Guardrails AI
Guardrails AI is the open-source validation framework we layer on top of LLM responses to enforce structure, redact PII, and block unsafe outputs before they reach users. The principle: never trust a raw LLM response in production. Every output goes through a validation layer that checks for the things the LLM is likely to get wrong — wrong format, leaked private data, off-topic answers, jailbreak responses, hallucinated facts against a known truth set. We pair Guardrails with our own evaluation harness for ongoing measurement. Together they turn 'AI shipped' into 'AI shipped safely'.
What you get
Real examples
PII redaction in healthcare AI
Illustrative scenario: a healthcare provider's AI assistant summarises patient records. Guardrails enforces PII redaction on every output — patient names, MRNs, dates of birth are stripped or hashed before the summary reaches the doctor's screen. Mandatory audit trail attached to every redaction event.
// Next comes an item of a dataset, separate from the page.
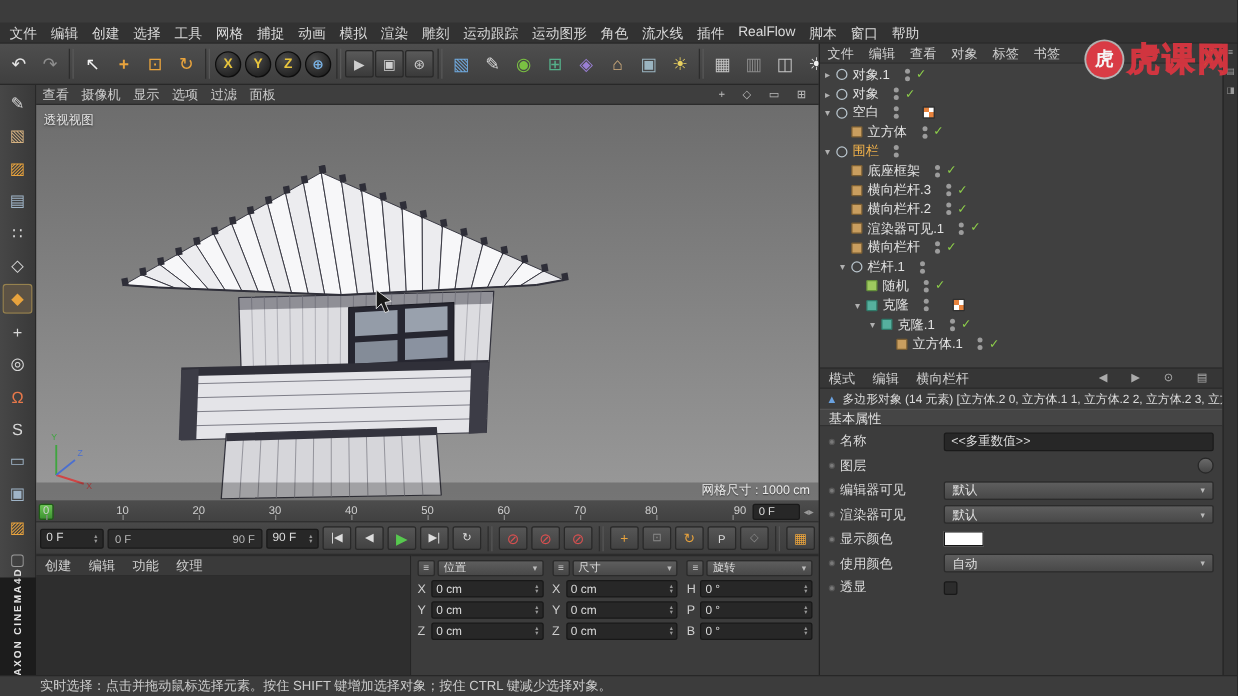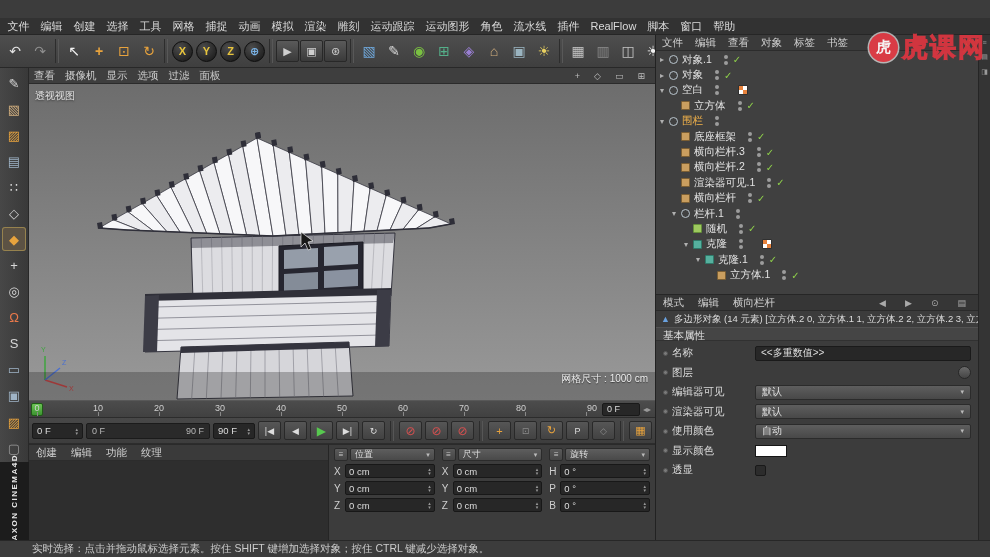"网格尺寸 : 1000 cm" .vp-grid { height: 28px -> 14px }
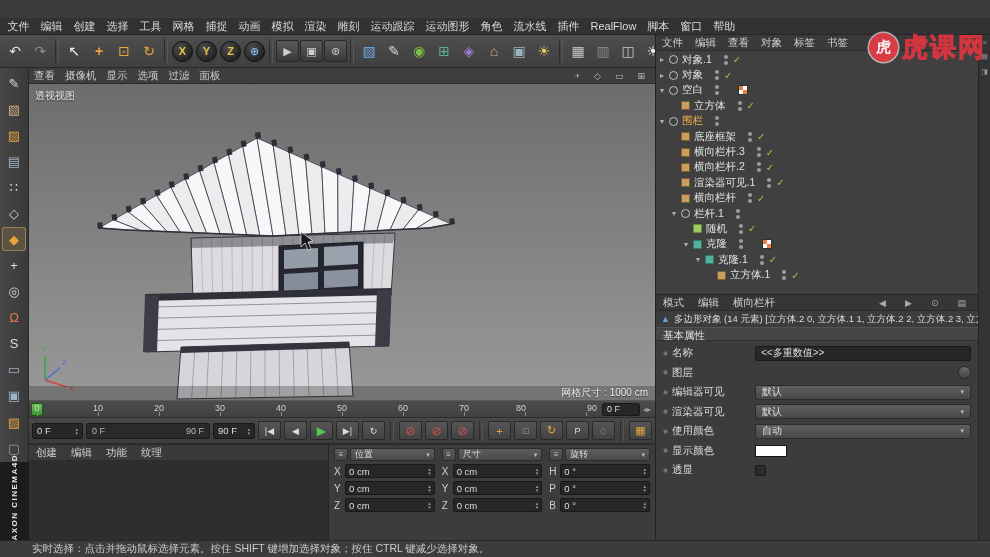"使用颜色" div.am-row { order: before "显示颜色" -> after "显示颜色" }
Structured output enforcement for downstream automation
Illustrative scenario: an invoice-processing pipeline expects strict JSON output from the LLM. Guardrails enforces the schema (date format, currency code, line-item structure) and re-prompts the LLM if validation fails. Downstream automation never receives malformed data.
Off-topic + jailbreak detection in customer-facing chat
Illustrative scenario: a B2B SaaS chat assistant must stay within product-support scope. Guardrails filters outputs that drift off-topic, refuse politely on jailbreak attempts, and log every refusal for review. Prevents the bot from being weaponised for unintended use cases.
Common questions
Why a separate validation layer when LLMs have built-in safety?
Built-in model safety is good for the general case but tunes for breadth, not specificity. Your application has rules the model doesn't know — what counts as PII for your specific jurisdiction, what fields your downstream system requires, what topics are off-limits for your product. Guardrails encodes those rules as deterministic checks at the application boundary, independent of which model you're calling.
Does this add latency?
Some — typically 50-200ms per call depending on the validator stack. For most production workloads that's acceptable. For latency-critical realtime apps (sub-500ms response targets), we cut the validator stack to the safety-critical checks and run others asynchronously after the response is sent.
Can Guardrails replace our content-moderation policy?
No. It's enforcement, not policy. The policy still needs to come from your compliance / legal / product team — Guardrails just encodes that policy into deterministic runtime checks. We typically pair a Guardrails implementation with a documented content-moderation policy review.
What about hallucination detection?
Partial support. Guardrails has a 'provenance' validator that checks LLM claims against a known truth set (great for RAG). For genuinely novel hallucinations (where there's no truth set to check against), we layer in our own LLM-as-judge evaluation harness on top of Guardrails — judging accuracy with a different model is sometimes the best detection signal available.
How do you decide what validators to use?
Three buckets. Always-on: PII redaction (any data-sensitive context), JSON schema enforcement (any structured output). Risk-driven: toxicity, jailbreak, off-topic filters for customer-facing chat. Domain-specific: custom validators for industry rules (financial advice disclaimers, healthcare HIPAA equivalents, etc.). We design the validator stack as part of the AI readiness scoping work.